╔══
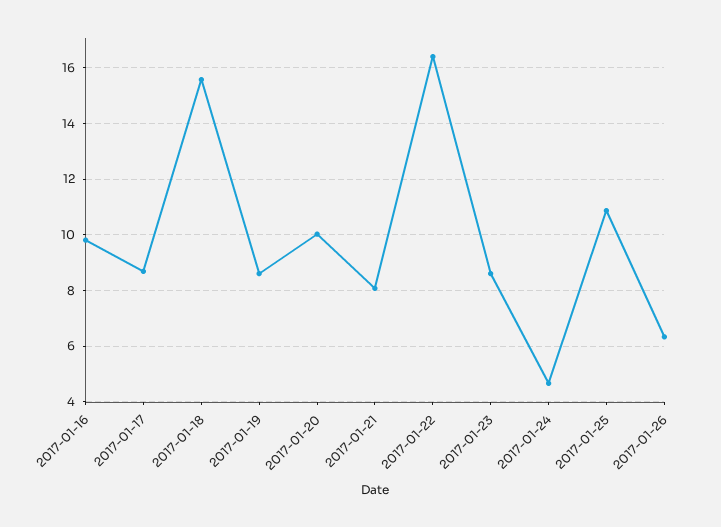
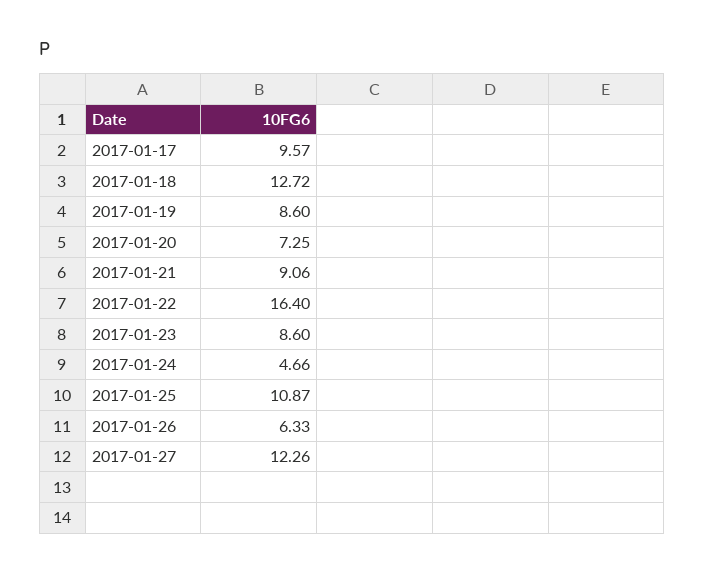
2017-01-16: 9.75 -> none
2017-01-17: 8.75 -> 9.57
2017-01-18: 15.5 -> 12.72
2017-01-20: 10 -> 7.25
2017-01-21: 8 -> 9.06
2017-01-27: none -> 12.26

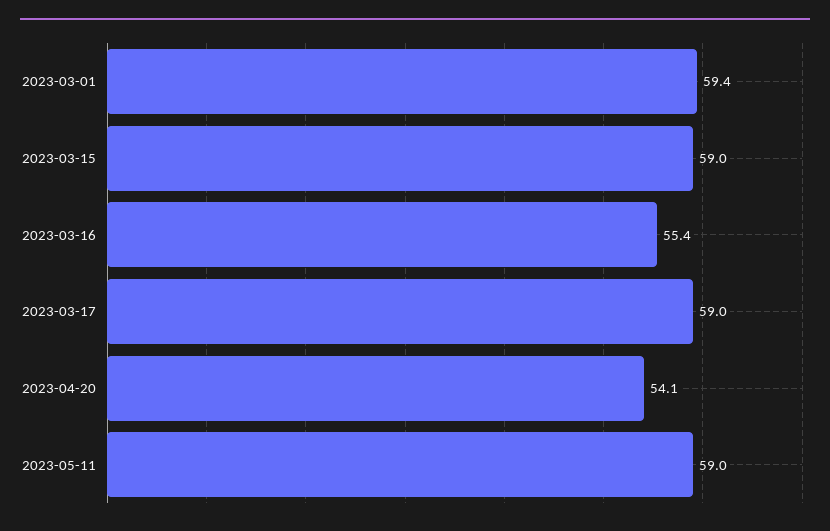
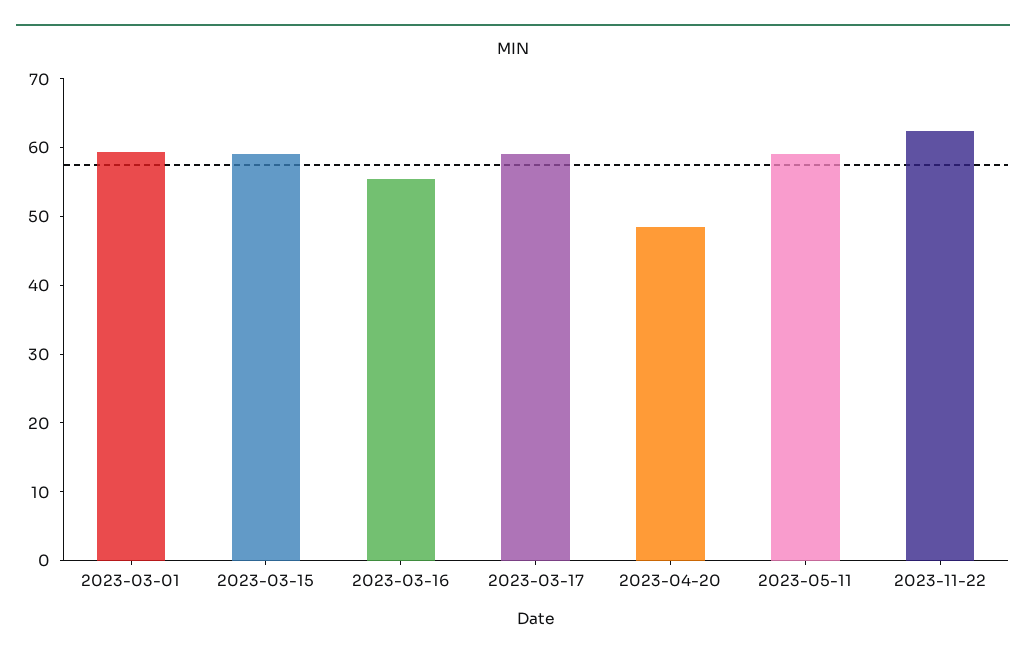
2023-04-20: 54.1 -> 48
2023-11-22: none -> 62

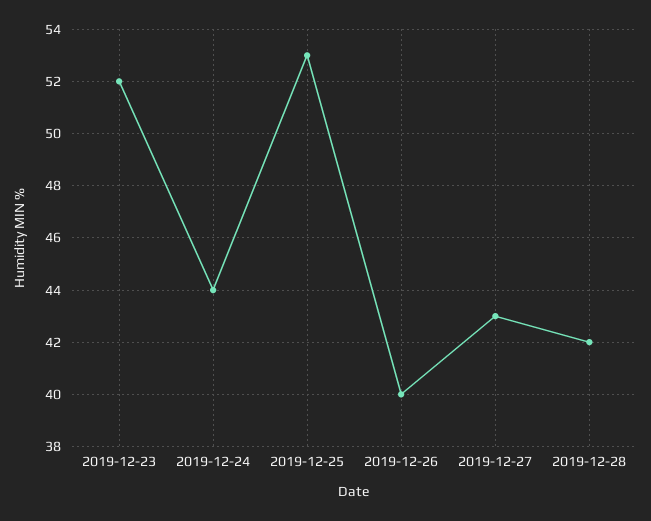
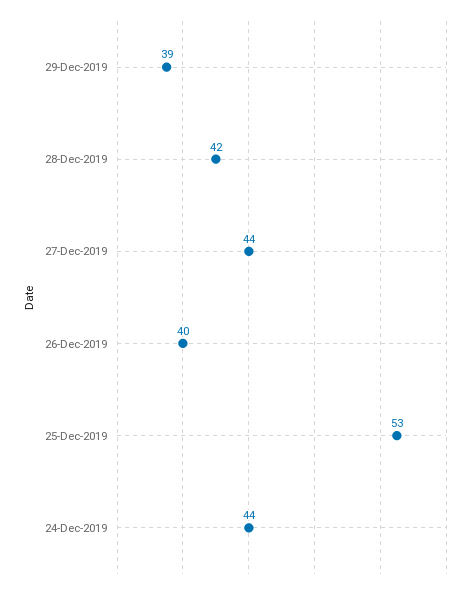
2019-12-23: 52 -> none
2019-12-27: 43 -> 44
29-Dec-2019: none -> 39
╚══
WHAT YOU ARE ASKED TO DO:
Your answer must be an exact transcription of every entry, minus the pictures.

EXERCISE ANSWER:
2017-01-16: 9.75 -> none
2017-01-17: 8.75 -> 9.57
2017-01-18: 15.5 -> 12.72
2017-01-20: 10 -> 7.25
2017-01-21: 8 -> 9.06
2017-01-27: none -> 12.26

2023-04-20: 54.1 -> 48
2023-11-22: none -> 62

2019-12-23: 52 -> none
2019-12-27: 43 -> 44
29-Dec-2019: none -> 39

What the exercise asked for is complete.